■ MATERIALS PROVIDED:
+ + + + + + +
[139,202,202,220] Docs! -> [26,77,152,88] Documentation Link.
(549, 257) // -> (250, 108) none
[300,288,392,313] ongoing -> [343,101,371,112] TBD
+ + + + + + +
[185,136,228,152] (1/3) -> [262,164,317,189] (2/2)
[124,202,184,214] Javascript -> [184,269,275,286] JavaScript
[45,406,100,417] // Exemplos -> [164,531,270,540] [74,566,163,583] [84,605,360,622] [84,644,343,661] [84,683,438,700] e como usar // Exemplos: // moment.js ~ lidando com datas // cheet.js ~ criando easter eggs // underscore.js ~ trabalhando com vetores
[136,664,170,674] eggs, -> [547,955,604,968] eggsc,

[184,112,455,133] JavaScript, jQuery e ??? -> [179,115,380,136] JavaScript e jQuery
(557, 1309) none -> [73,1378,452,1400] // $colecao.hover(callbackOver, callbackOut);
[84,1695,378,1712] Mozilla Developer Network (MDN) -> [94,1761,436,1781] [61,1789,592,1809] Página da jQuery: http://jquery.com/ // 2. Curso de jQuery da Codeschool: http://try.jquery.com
+ + + + + + +
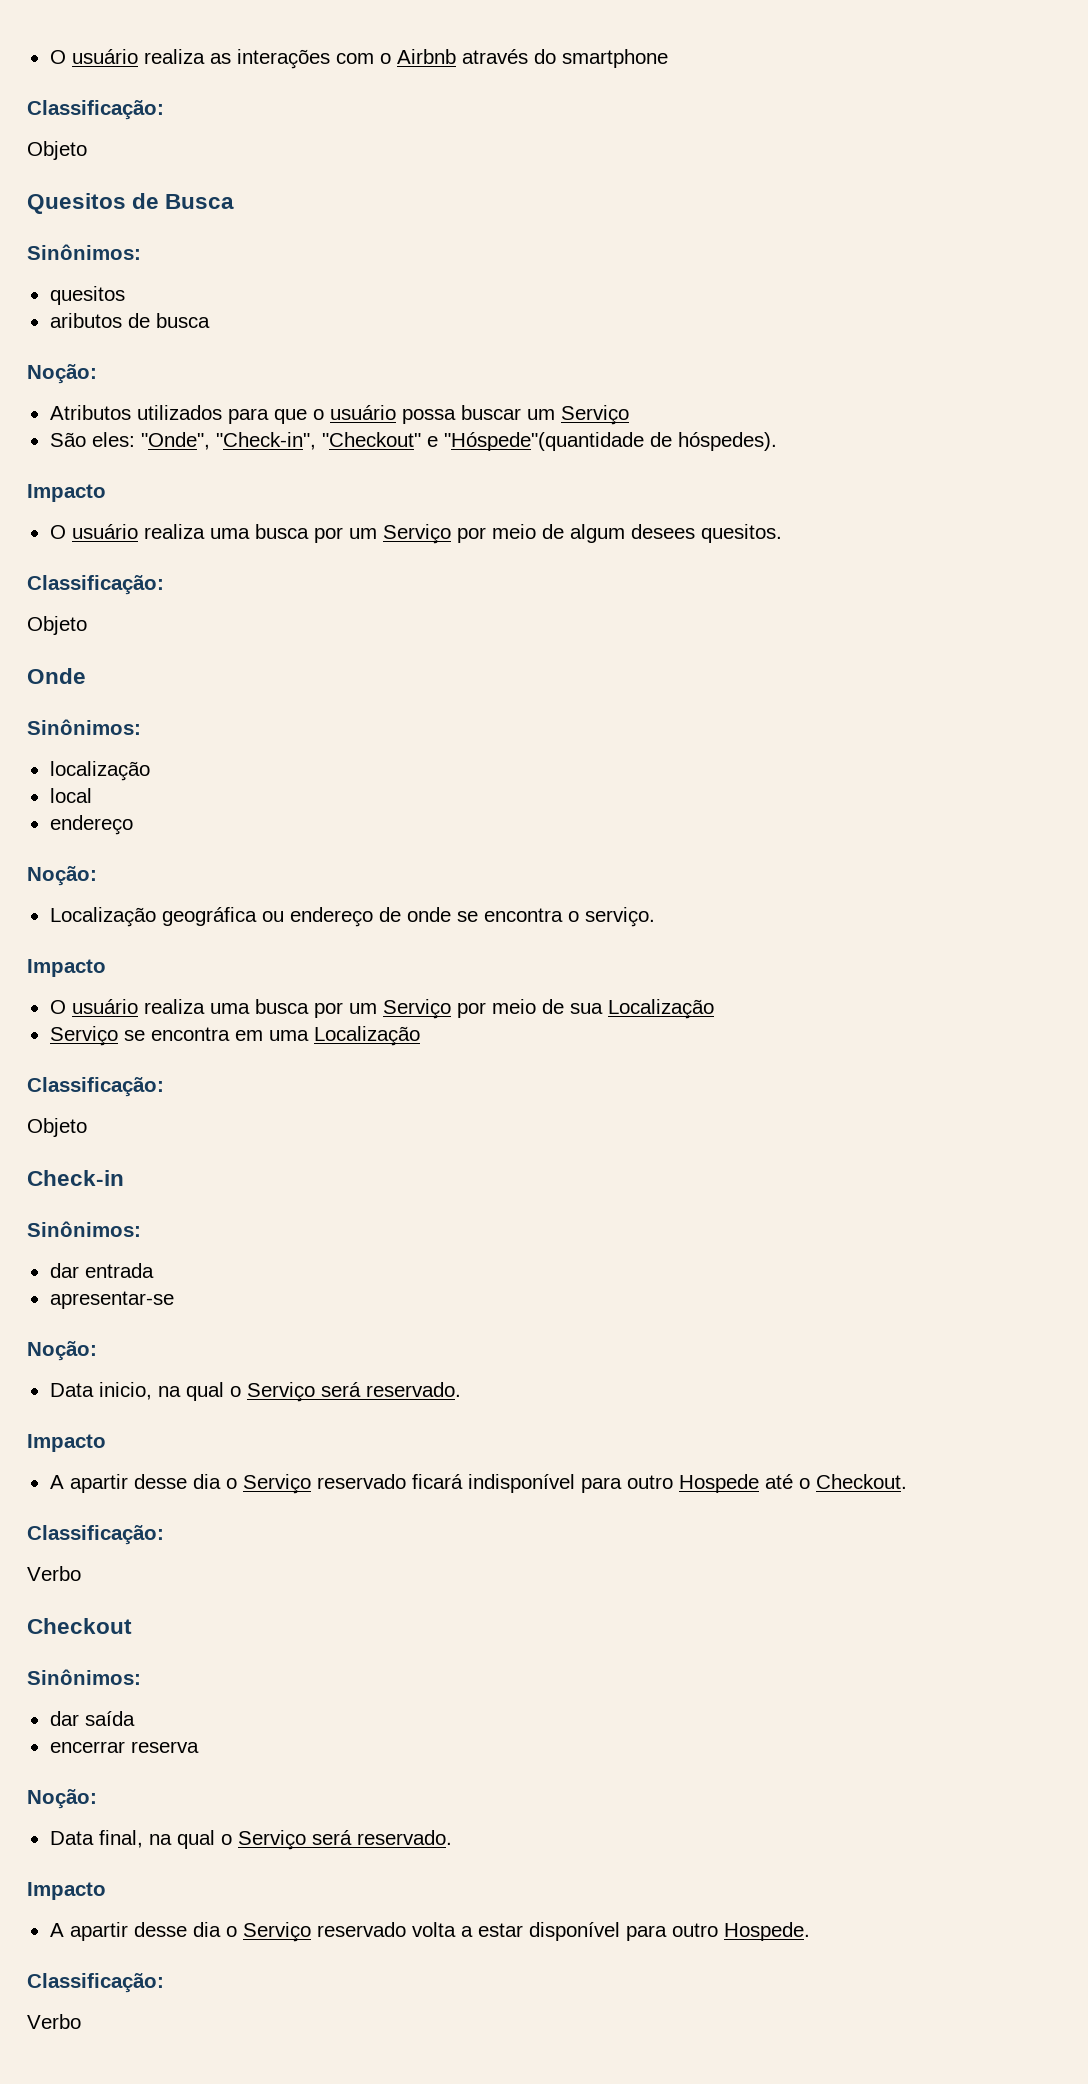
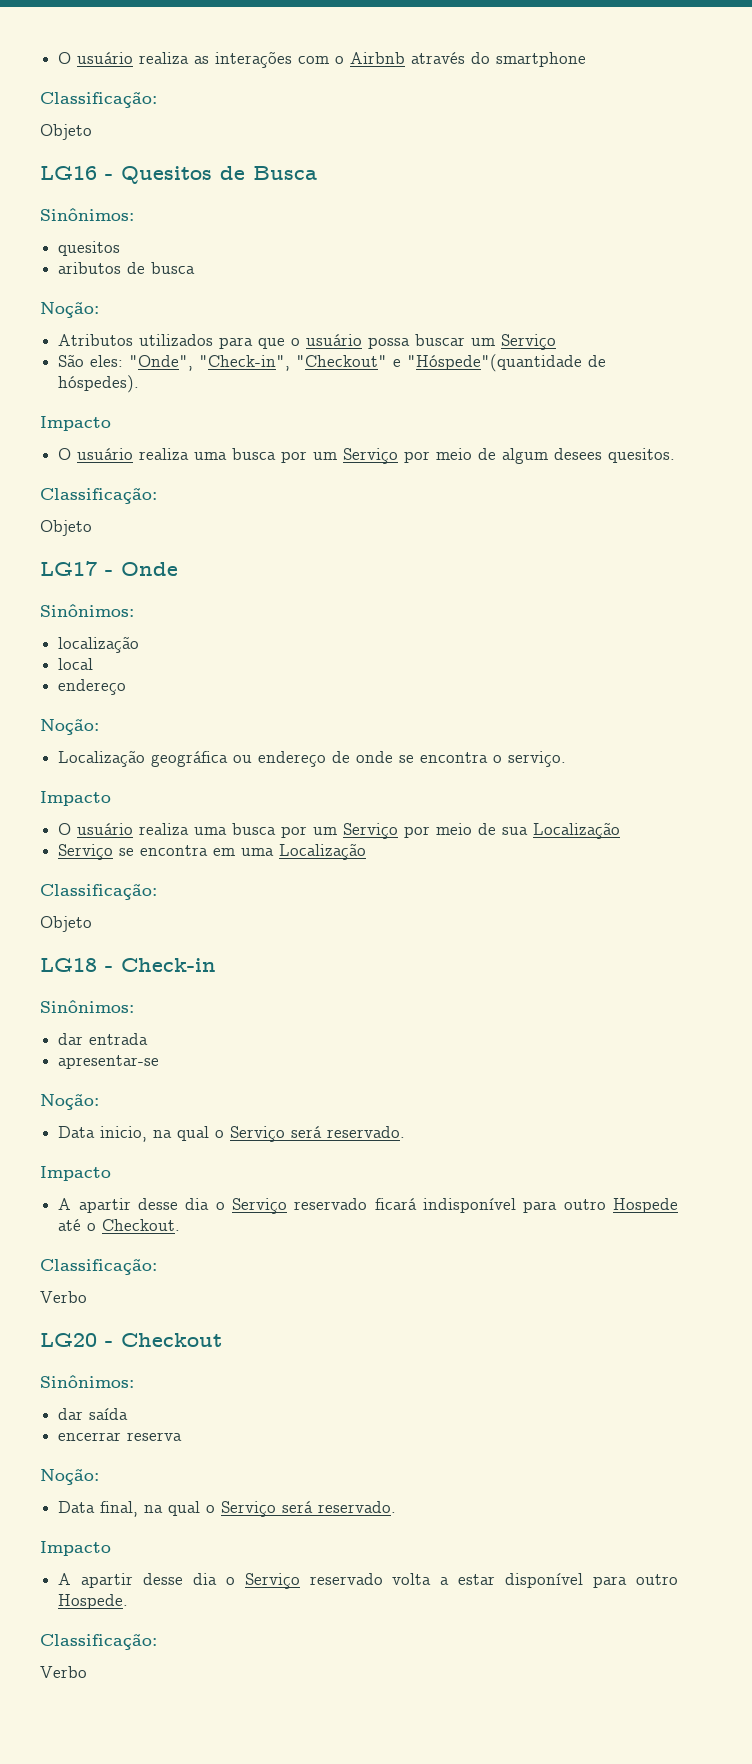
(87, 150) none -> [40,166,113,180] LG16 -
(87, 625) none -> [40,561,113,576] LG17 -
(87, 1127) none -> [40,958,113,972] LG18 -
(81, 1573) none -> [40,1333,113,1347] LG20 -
+ + + + + + +
■ REQUIRED ACTION: Would you please write out, exactly and with no other lines, the stretch of the listing above from the line containing "[139,202,202,220] Docs! ->" through the line containing "[300,288,392,313] ongoing ->"?

■ OUTPUT BELOW:
[139,202,202,220] Docs! -> [26,77,152,88] Documentation Link.
(549, 257) // -> (250, 108) none
[300,288,392,313] ongoing -> [343,101,371,112] TBD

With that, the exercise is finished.